In the early 90’s I discovered recording and that was the beginning of a whole new aspect of music for me. I began by recording my own songs, of course, but I also got to record others, and had an opportunity to record some music for a television series called “Home Check with Shell Busey”. When I listen now to those first recording attempts, I cringe :-). I didn’t take any training, all of my learning came hands on. And I made a lot of mistakes! Eventually, I got better…the highlight came when I was asked to write the theme music along with many other music beds for CHEK News here in Victoria.
Another aspect of music that blossomed for me was teaching guitar.
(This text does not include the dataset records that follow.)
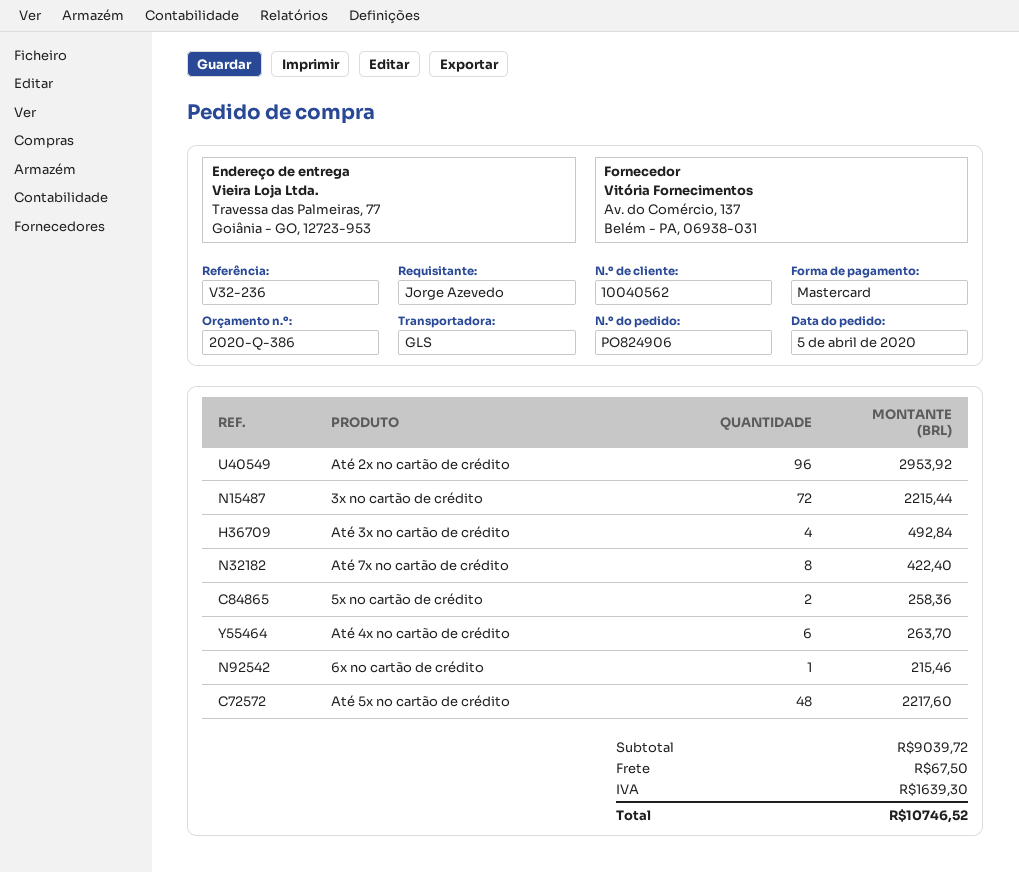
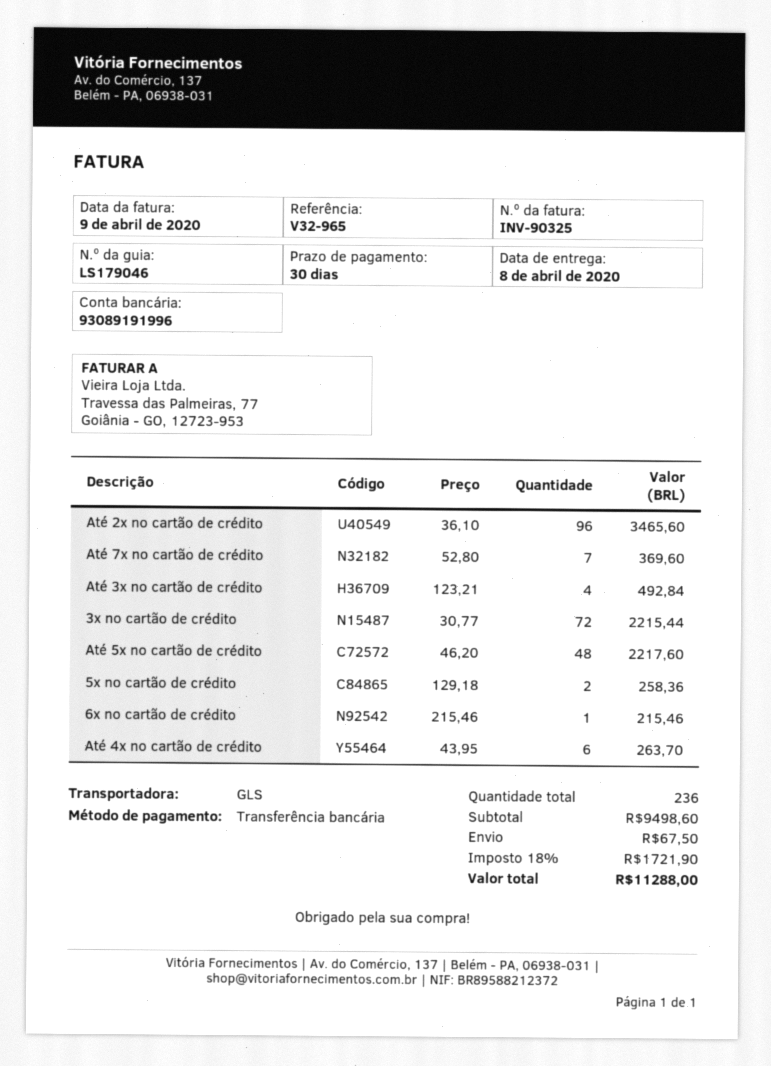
reference: V32-236 -> V32-965
payment method: Mastercard -> bank transfer
Até 2x no cartão de crédito: 96 for 2953.92 -> 96 for 3465.60
Até 7x no cartão de crédito: 8 for 422.40 -> 7 for 369.60
subtotal: 9039.72 -> 9498.60
tax: 1639.30 -> 1721.90
total: 10746.52 -> 11288.00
I made a proposal to a local community organization to teach adults guitar in an eight week program and I did that for a couple of years beginning in 1989. Then I was approached by a woman, Becky Bernson, who was also a guitar teacher, to become a part of an organization called the Whistling Gypsy. It was meant to be a kind of teaching umbrella, but part of the mandate was to put on folk music concerts featuring better known artists and groups travelling through our area. Becky and I would each teach guitar classes and private students out of our homes, and she gathered up other teachers in voice, bass, mandolin, and banjo among others.
At its peak, the Whistling Gypsy did very well, but it was a non-profit organization and it was hard to keep enough volunteers involved to manage the events and keep it going. Still as the Whistling Gypsy came to an end, I continued teaching. These days I average anywhere from 30 to 50 students, some private, some in classes, and teaching continues to be one of my main functions. I can’t tell you how much fun it is for me to watch someone learn to play their first chord on a guitar :-). I do have times when I get a little burned out, but find me a class of adults who have never been near a guitar before and I’m happy as a pig in mud! When I get them playing their first song, the smiles on their faces are priceless.
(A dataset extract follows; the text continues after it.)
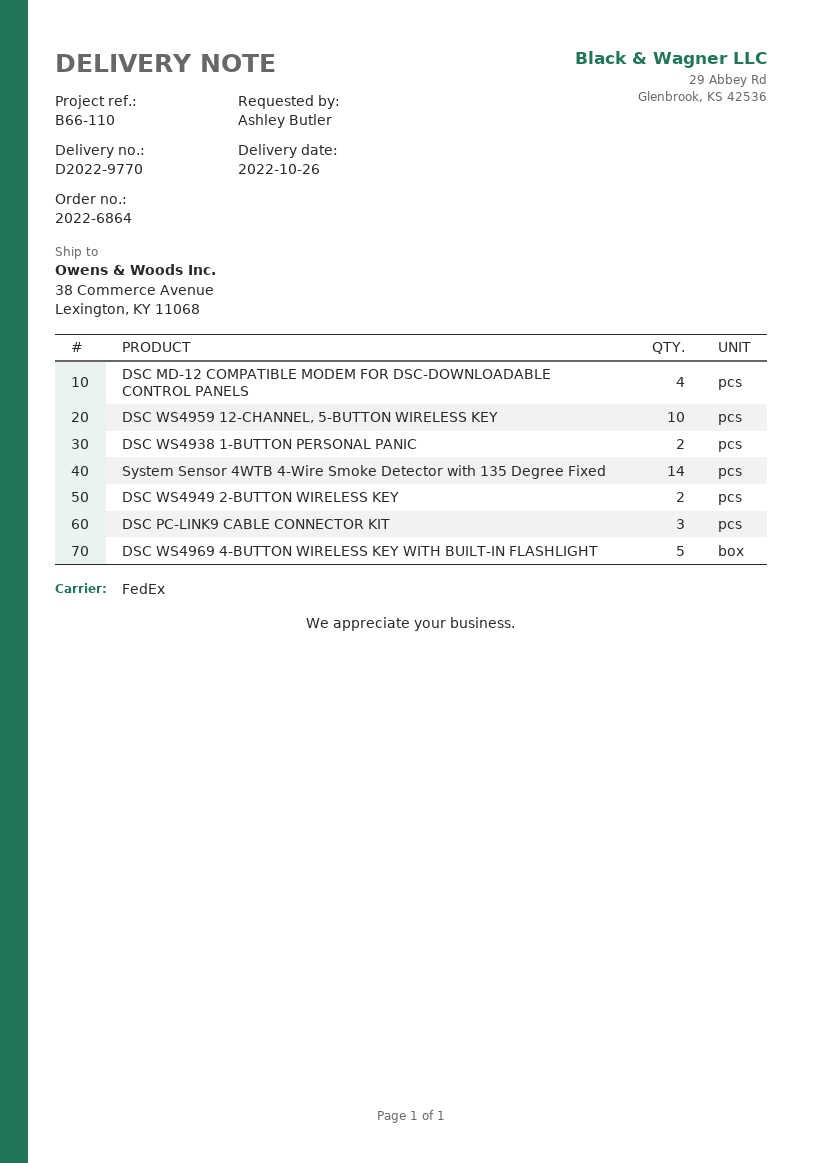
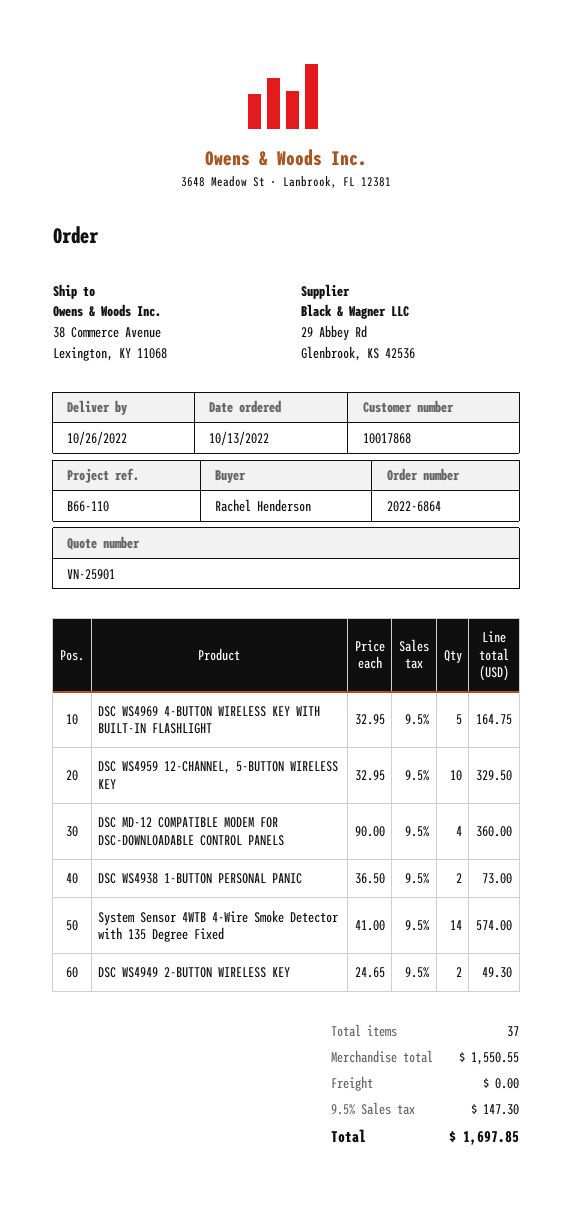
ordered by: Ashley Butler -> Rachel Henderson
DSC PC-LINK9 CABLE CONNECTOR KIT: 3 -> none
My Dad didn’t know what to think when I talked about playing guitar and performing when I was a kid. He didn’t see that as anything more than a hobby. And it took many years for me to find the confidence to pursue the many avenues of music that I did. But if I had it all to do again, I wouldn’t change any of it. The song in the video above, however, tells a different story.
There is a poem out there called When I Am An Old Woman, I Shall Wear Purple, by Jenny Joseph. If you’ve never come across it, you might find it a treat to read. What it meant to me when I first read it, was the idea of believing that old age would bring with it a kind of liberation from having to do what we have to do now. At the end of the poem, the writer considers that perhaps she should start doing those crazy things in the present so that people won’t get too shocked when she begins to wear purple in her old age.
The underlying message I think is the idea that we really want to live our lives fully and completely NOW. When I was writing this song, I was imaging getting to the end of one’s life and having regrets. I sure hope I don’t. Quick! Get me the purple clothes and the red hat!